The Connecticut story is being repeated around the country, Gurwitt concluded. There is still some coverage and digital alternatives are beginning to emerge, but the depth and breadth of just a few years ago are gone.
Washington coverage is similar. The big bureaus are still there but often a lot smaller. Tribune’s merged bureau has 35 reporters in early 2009 compared to 95 at the start of 2008. Careful attention to congressional delegations or individual federal departments is on the wane. They are watched – but with fewer eyes.25
Newhouse and Copley have closed their bureaus in the last year. A PEJ study in February 2009, found that only a third of daily newspapers that had their own bureau in the 1980s still maintain one. More than half the states do not have a single newspaper reporter dedicated to covering federal government.
Despite the reduced newspaper presence, the total number of reporters on the Washington scene has stayed close to even. But that is thanks to a surge of foreign correspondents and steady growth of professional information services like CQ. Neither group’s work is readily accessible to the general public.
The New York Times Washington bureau chief, Dean Baquet, commented, “It concentrates knowledge in the hands of those who want it to influence votes. It means [for example] the lobbyists know more about Senator [Richard] Shelby than the people of Alabama. That’s not good for democracy.”

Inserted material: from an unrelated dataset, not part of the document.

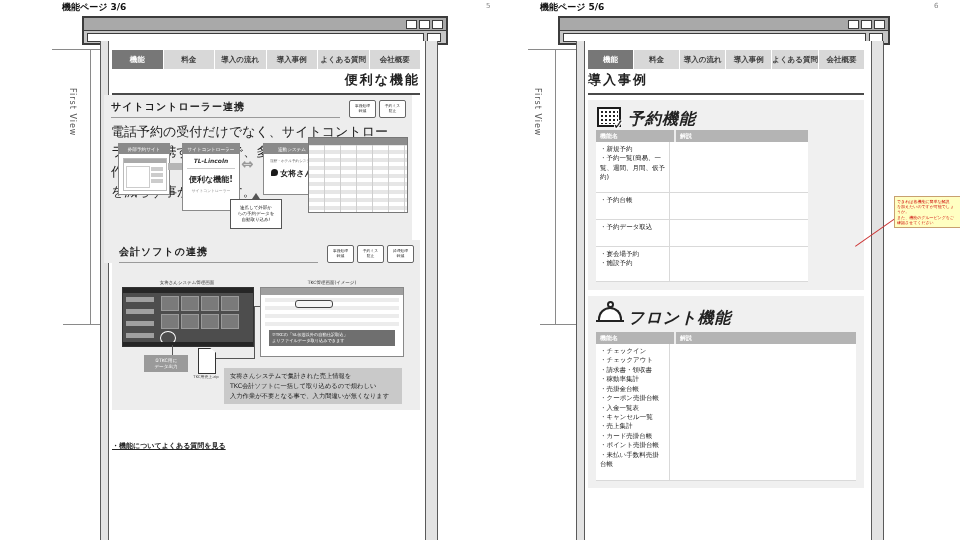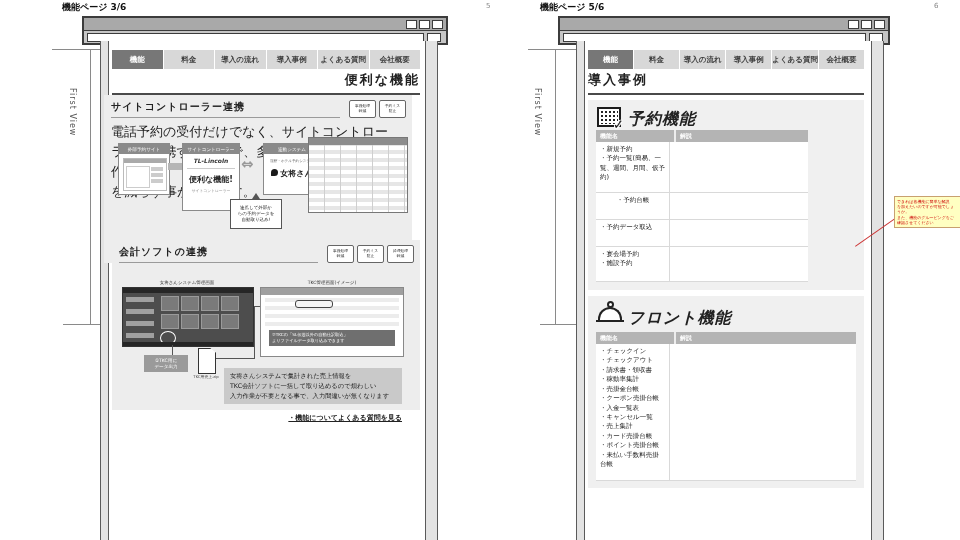"・予約台帳" div.wt-row { text-align: center -> none }
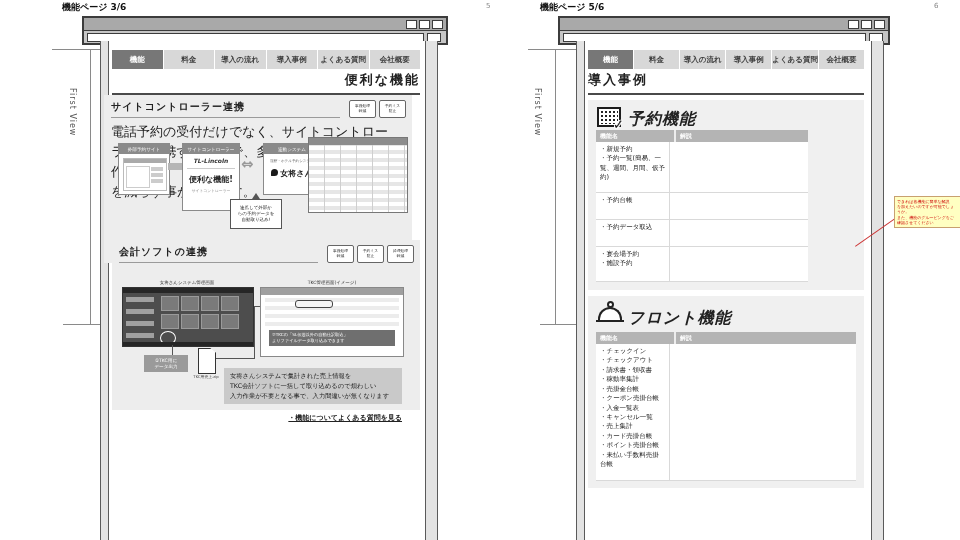"・機能についてよくある質問を見る" .faq-link { margin-top: none -> 28px; text-align: right -> none }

Most metros have closed all their foreign bureaus by now. Some that used to have multiple foreign correspondents – like the Chicago Tribune and Los Angeles Times – continued to downsize their foreign presence in 2008 and early 2009.
●An assortment of specialty reporting is vanishing from most papers. Many have eliminated most of their local arts and culture staff, farming out what coverage there is to freelancers. Science writers and special weekly science sections were once standard in metros. Now both are rare except in the half-dozen biggest papers. Health and fitness, environmental reporting and the occasional story on local university research is the substitute. Feature writing, columns and business reporting are all being pruned.
●Copy desks are smaller, younger, less rooted in the community. Readers notice a rising tide of typos and substantive blunders. It is truer than ever that if you are a local mover and shaker you need to make a point of not dying on a Sunday – the skeleton crew putting out the Monday paper won’t know who you are.
●Space for international and national news is scaled back at all but the biggest papers. Many now aim to fill their front page with staff-produced stories, and continuation jumps take up some of the inside space in the section. The national/international report may be squeezed down to a handful of top stories and some short-item summaries.
As we have commented in earlier editions of this report, there would seem to be unarguable logic to the movement for a local-local emphasis in most papers. An up-to-the-minute and free national/international report from multiple sources is easily accessible on the Internet. The newspaper’s core competence, the reasoning goes, is a uniquely strong report on the local scene.
In practice, we find many metro papers stepping back a bit from the brink of an all-local emphasis. People who like newspapers seem to like their newspapers’ selection of the most relevant news from everywhere. Joel Kramer, an experienced editor and publisher, who launched the online only MinnPost.com, said one of his big surprises in his first year was that national and international content was popular.26
In summary, readers enter 2009 being offered daily papers with less of everything – breadth, depth, quantity and polish. More cuts surely await, and it is hard to envision which staples of the traditional paper are next on the hit list.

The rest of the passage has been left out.